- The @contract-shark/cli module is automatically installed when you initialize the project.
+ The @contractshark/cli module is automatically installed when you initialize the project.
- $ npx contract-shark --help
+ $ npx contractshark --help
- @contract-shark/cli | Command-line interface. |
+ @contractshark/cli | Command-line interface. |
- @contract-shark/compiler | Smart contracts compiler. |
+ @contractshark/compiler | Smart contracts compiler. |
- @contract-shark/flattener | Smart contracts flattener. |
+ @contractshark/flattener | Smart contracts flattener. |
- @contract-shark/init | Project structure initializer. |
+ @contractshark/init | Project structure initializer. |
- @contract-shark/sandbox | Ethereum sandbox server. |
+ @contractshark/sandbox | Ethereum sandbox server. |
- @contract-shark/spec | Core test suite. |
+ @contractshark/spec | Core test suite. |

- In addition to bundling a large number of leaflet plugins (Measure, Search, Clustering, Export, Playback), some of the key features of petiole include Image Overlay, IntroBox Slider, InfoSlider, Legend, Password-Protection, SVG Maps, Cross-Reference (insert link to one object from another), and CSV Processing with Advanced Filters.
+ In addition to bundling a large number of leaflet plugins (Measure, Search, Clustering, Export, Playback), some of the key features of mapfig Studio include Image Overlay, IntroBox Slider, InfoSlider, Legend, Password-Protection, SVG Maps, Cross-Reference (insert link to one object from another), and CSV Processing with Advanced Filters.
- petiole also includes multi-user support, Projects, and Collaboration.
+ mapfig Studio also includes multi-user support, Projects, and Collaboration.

####################

• [What you need to do] Exactly as written, return every line of the material.

• [Response to this exercise]
- The @contract-shark/cli module is automatically installed when you initialize the project.
+ The @contractshark/cli module is automatically installed when you initialize the project.
- $ npx contract-shark --help
+ $ npx contractshark --help
- @contract-shark/cli | Command-line interface. |
+ @contractshark/cli | Command-line interface. |
- @contract-shark/compiler | Smart contracts compiler. |
+ @contractshark/compiler | Smart contracts compiler. |
- @contract-shark/flattener | Smart contracts flattener. |
+ @contractshark/flattener | Smart contracts flattener. |
- @contract-shark/init | Project structure initializer. |
+ @contractshark/init | Project structure initializer. |
- @contract-shark/sandbox | Ethereum sandbox server. |
+ @contractshark/sandbox | Ethereum sandbox server. |
- @contract-shark/spec | Core test suite. |
+ @contractshark/spec | Core test suite. |

- In addition to bundling a large number of leaflet plugins (Measure, Search, Clustering, Export, Playback), some of the key features of petiole include Image Overlay, IntroBox Slider, InfoSlider, Legend, Password-Protection, SVG Maps, Cross-Reference (insert link to one object from another), and CSV Processing with Advanced Filters.
+ In addition to bundling a large number of leaflet plugins (Measure, Search, Clustering, Export, Playback), some of the key features of mapfig Studio include Image Overlay, IntroBox Slider, InfoSlider, Legend, Password-Protection, SVG Maps, Cross-Reference (insert link to one object from another), and CSV Processing with Advanced Filters.
- petiole also includes multi-user support, Projects, and Collaboration.
+ mapfig Studio also includes multi-user support, Projects, and Collaboration.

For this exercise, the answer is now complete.